What to produce
The material below has pictures in it. Set down only the lines from the line containing "bruseniche med højre" through the line containing "text: 1002.0700 ->", word for word, and leave the pictures behind.

Task inputs
------------------------------------------------------------------------

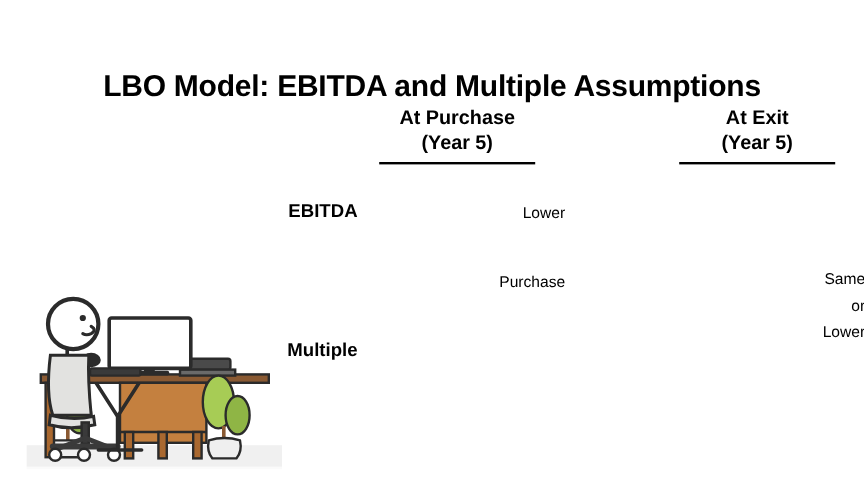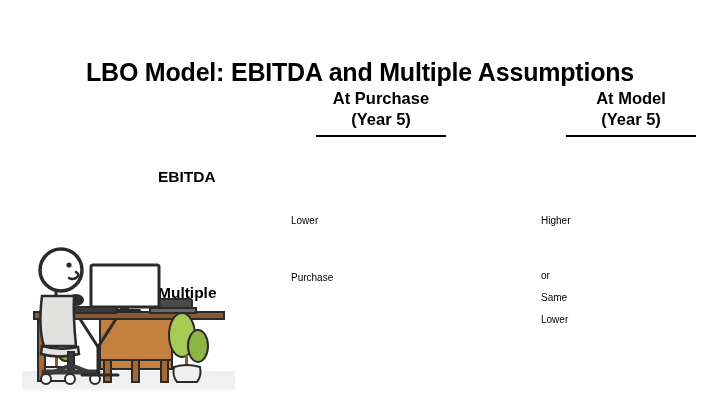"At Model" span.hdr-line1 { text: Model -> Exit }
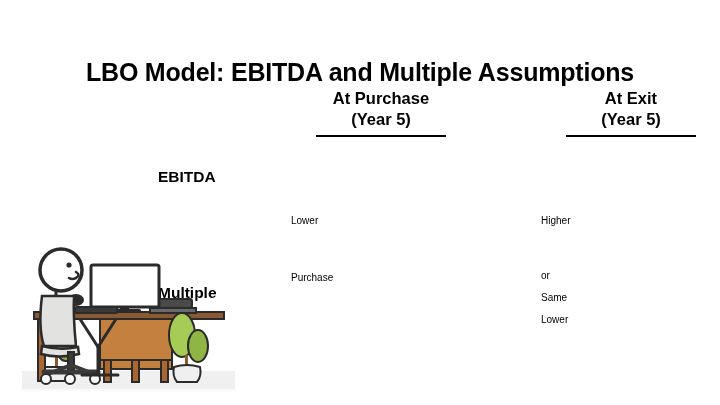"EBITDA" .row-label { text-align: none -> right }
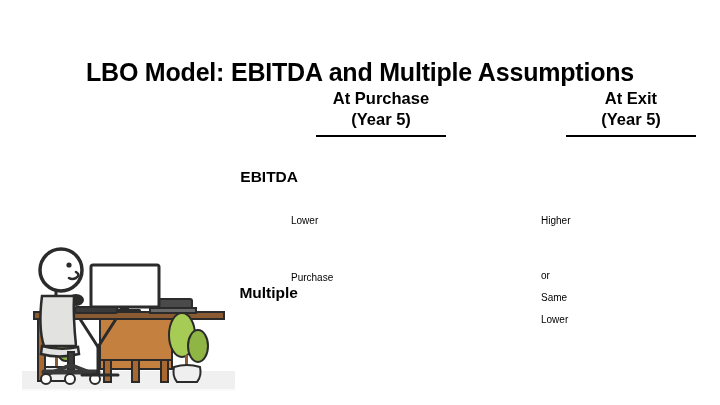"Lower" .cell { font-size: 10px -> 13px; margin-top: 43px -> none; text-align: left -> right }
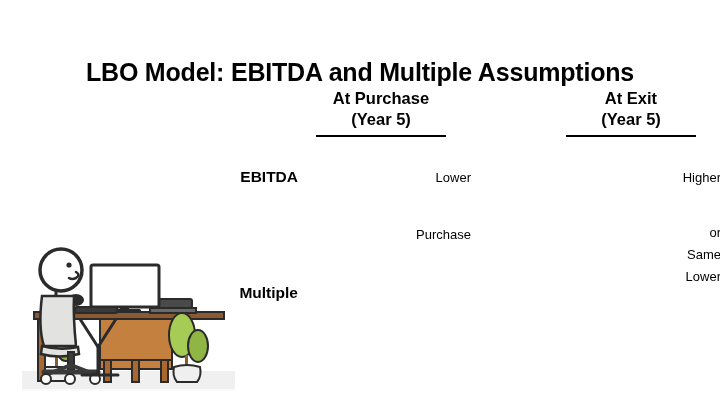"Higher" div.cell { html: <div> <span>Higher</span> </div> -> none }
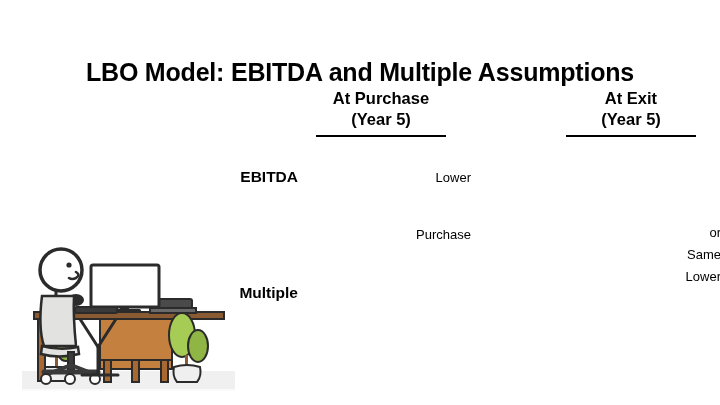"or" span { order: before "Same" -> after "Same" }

------------------------------------------------------------------------

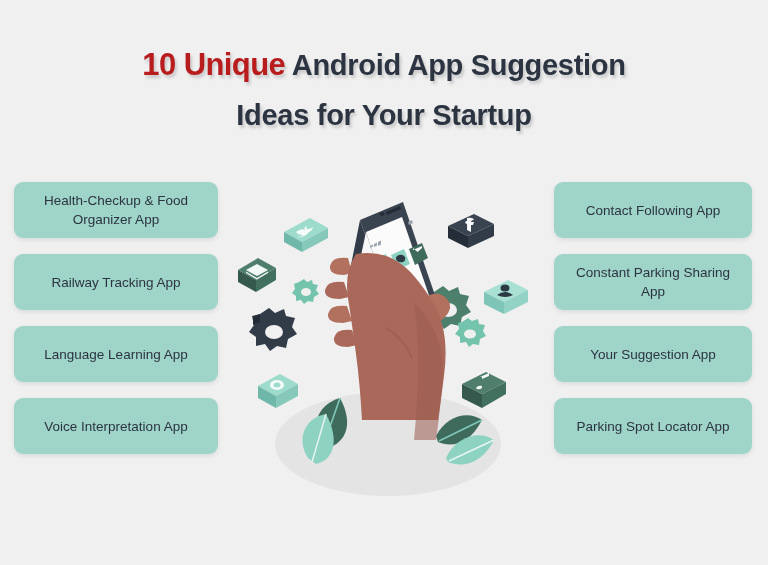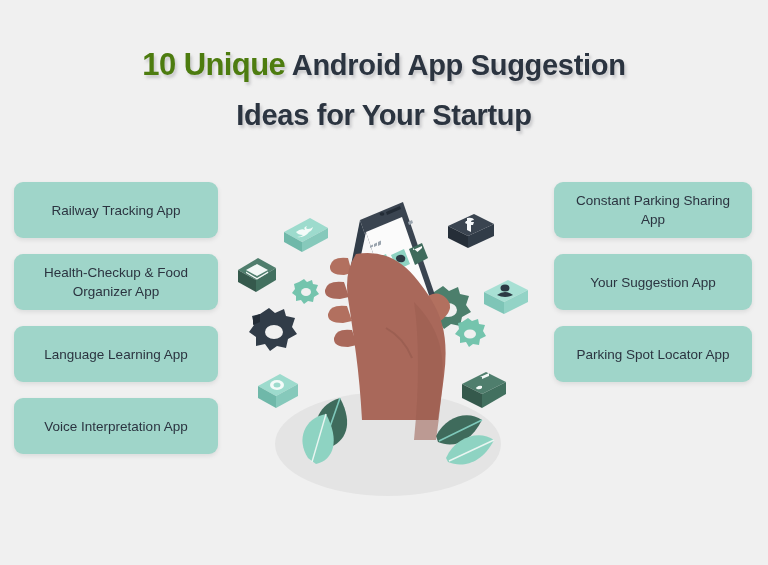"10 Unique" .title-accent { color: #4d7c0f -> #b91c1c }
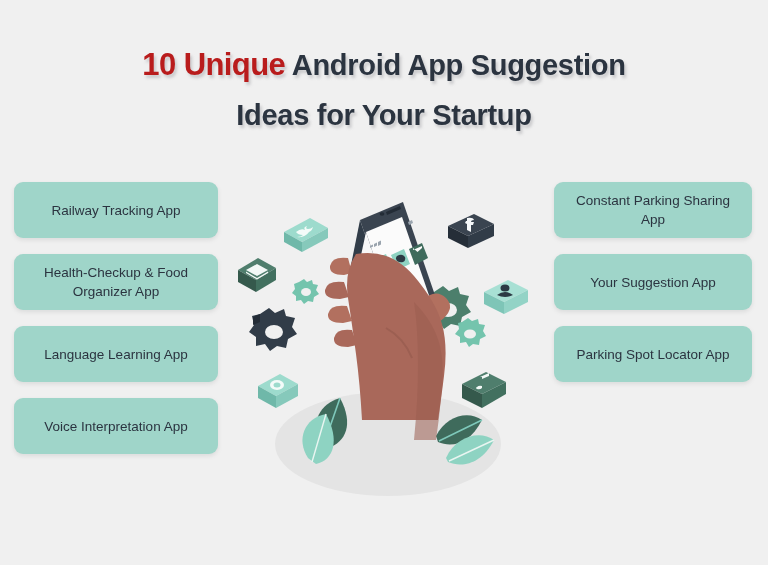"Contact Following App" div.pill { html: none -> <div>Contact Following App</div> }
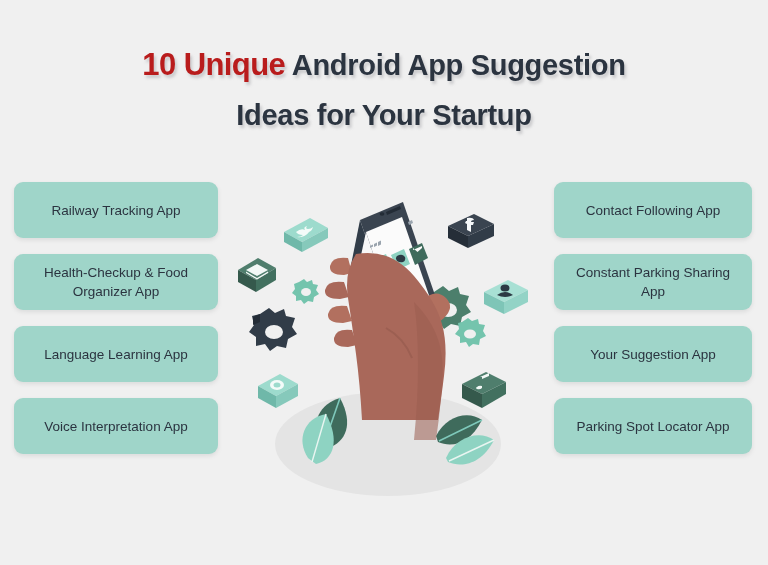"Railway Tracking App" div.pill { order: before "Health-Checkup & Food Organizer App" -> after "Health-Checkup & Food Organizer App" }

------------------------------------------------------------------------

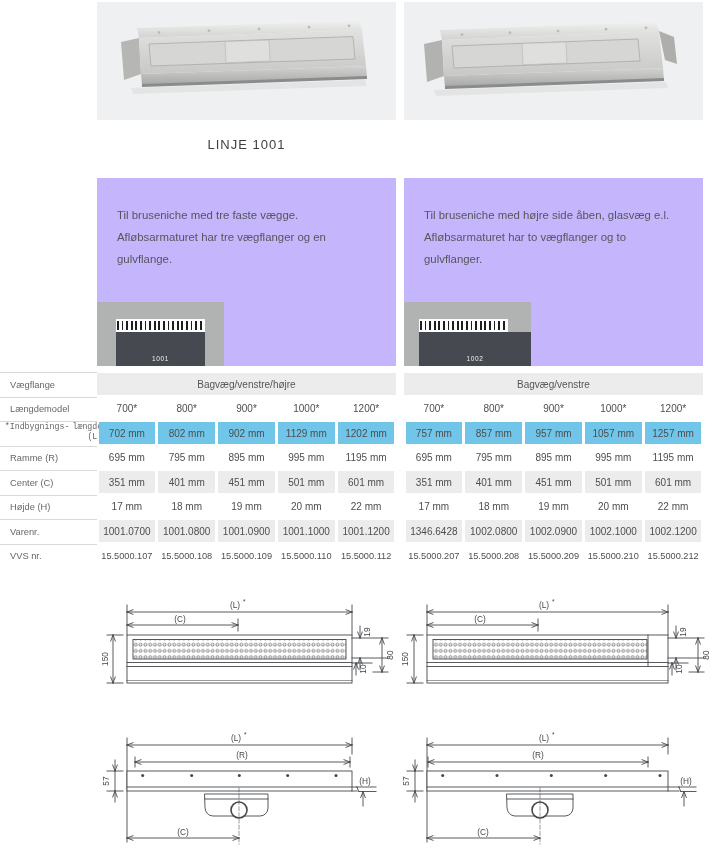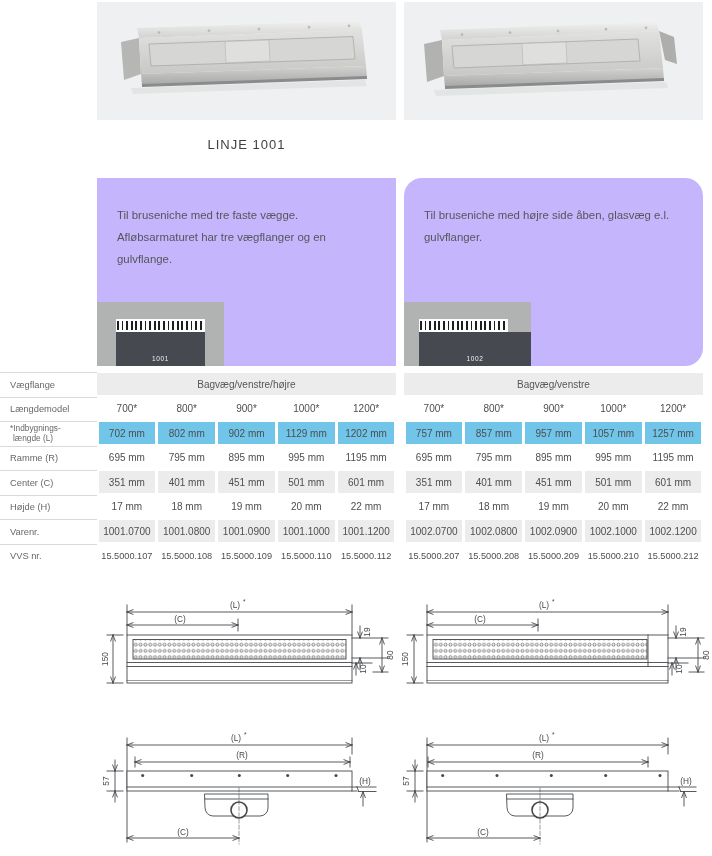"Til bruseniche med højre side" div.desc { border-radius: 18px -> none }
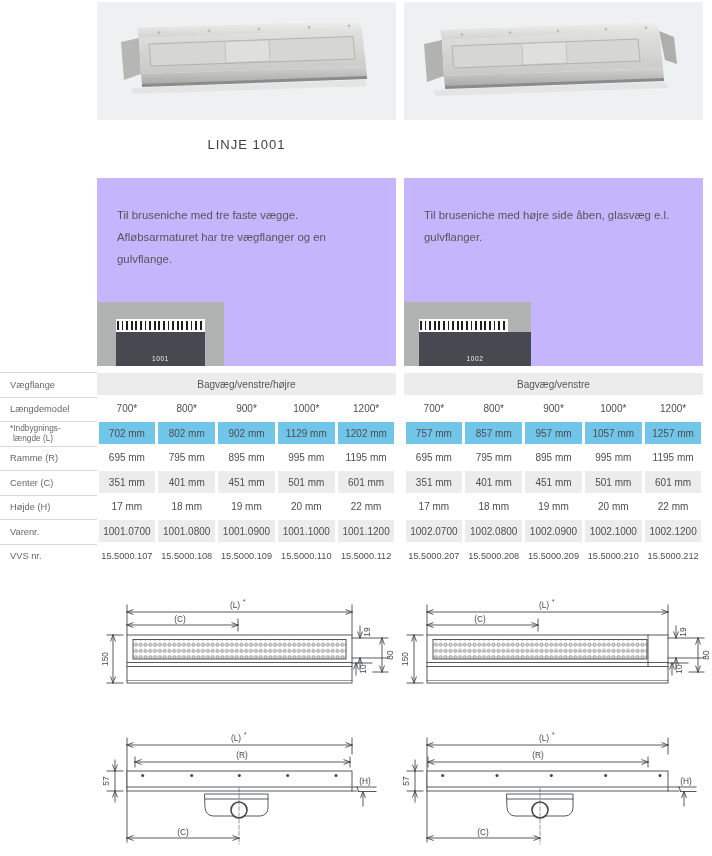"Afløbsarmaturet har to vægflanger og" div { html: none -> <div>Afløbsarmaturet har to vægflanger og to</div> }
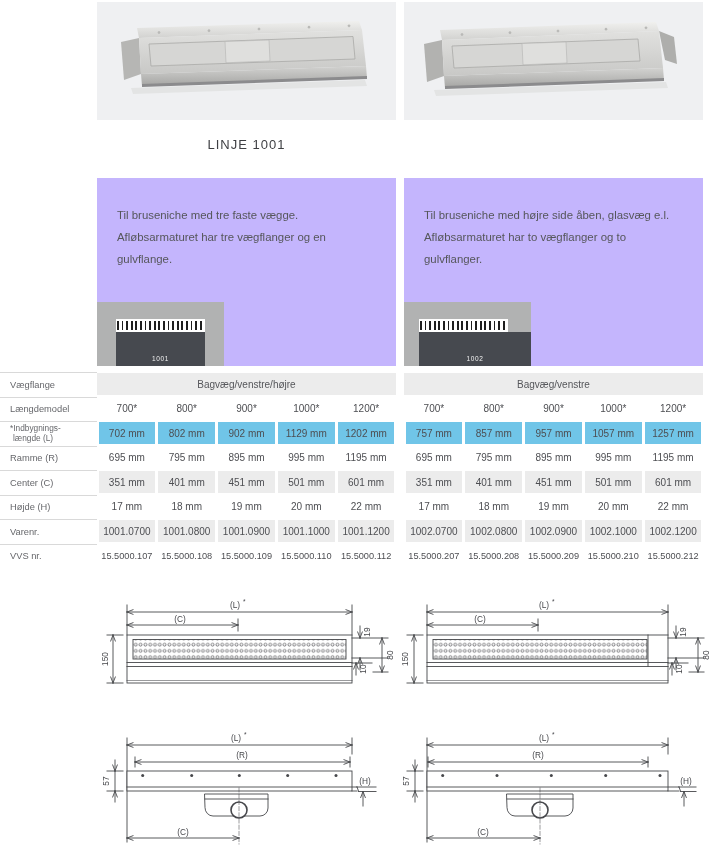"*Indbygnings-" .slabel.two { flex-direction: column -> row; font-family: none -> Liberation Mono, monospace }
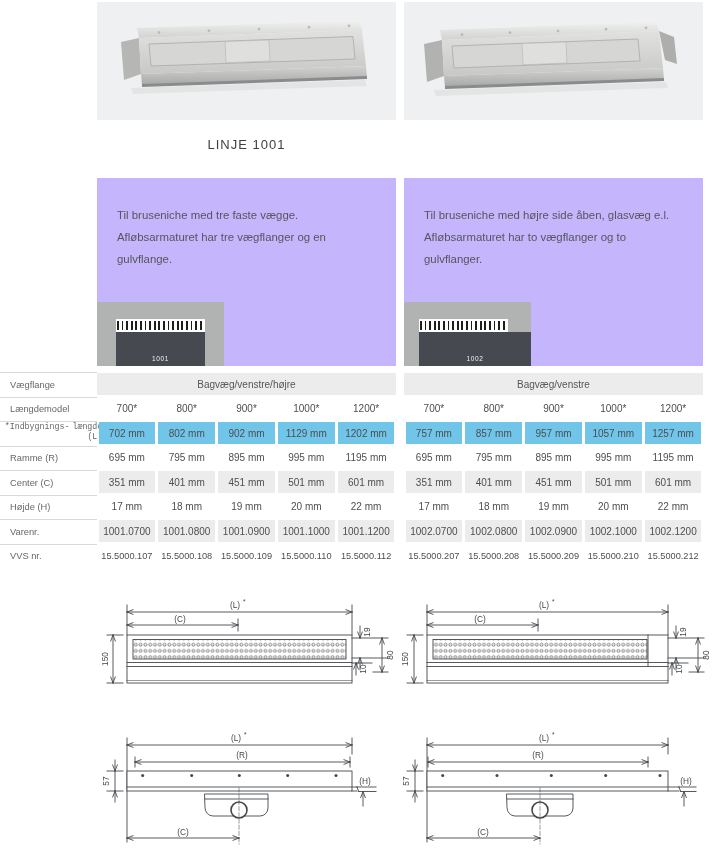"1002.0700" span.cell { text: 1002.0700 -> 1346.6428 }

------------------------------------------------------------------------

Exercise output
"Til bruseniche med højre side" div.desc { border-radius: 18px -> none }
"Afløbsarmaturet har to vægflanger og" div { html: none -> <div>Afløbsarmaturet har to vægflanger og to</div> }
"*Indbygnings-" .slabel.two { flex-direction: column -> row; font-family: none -> Liberation Mono, monospace }
"1002.0700" span.cell { text: 1002.0700 -> 1346.6428 }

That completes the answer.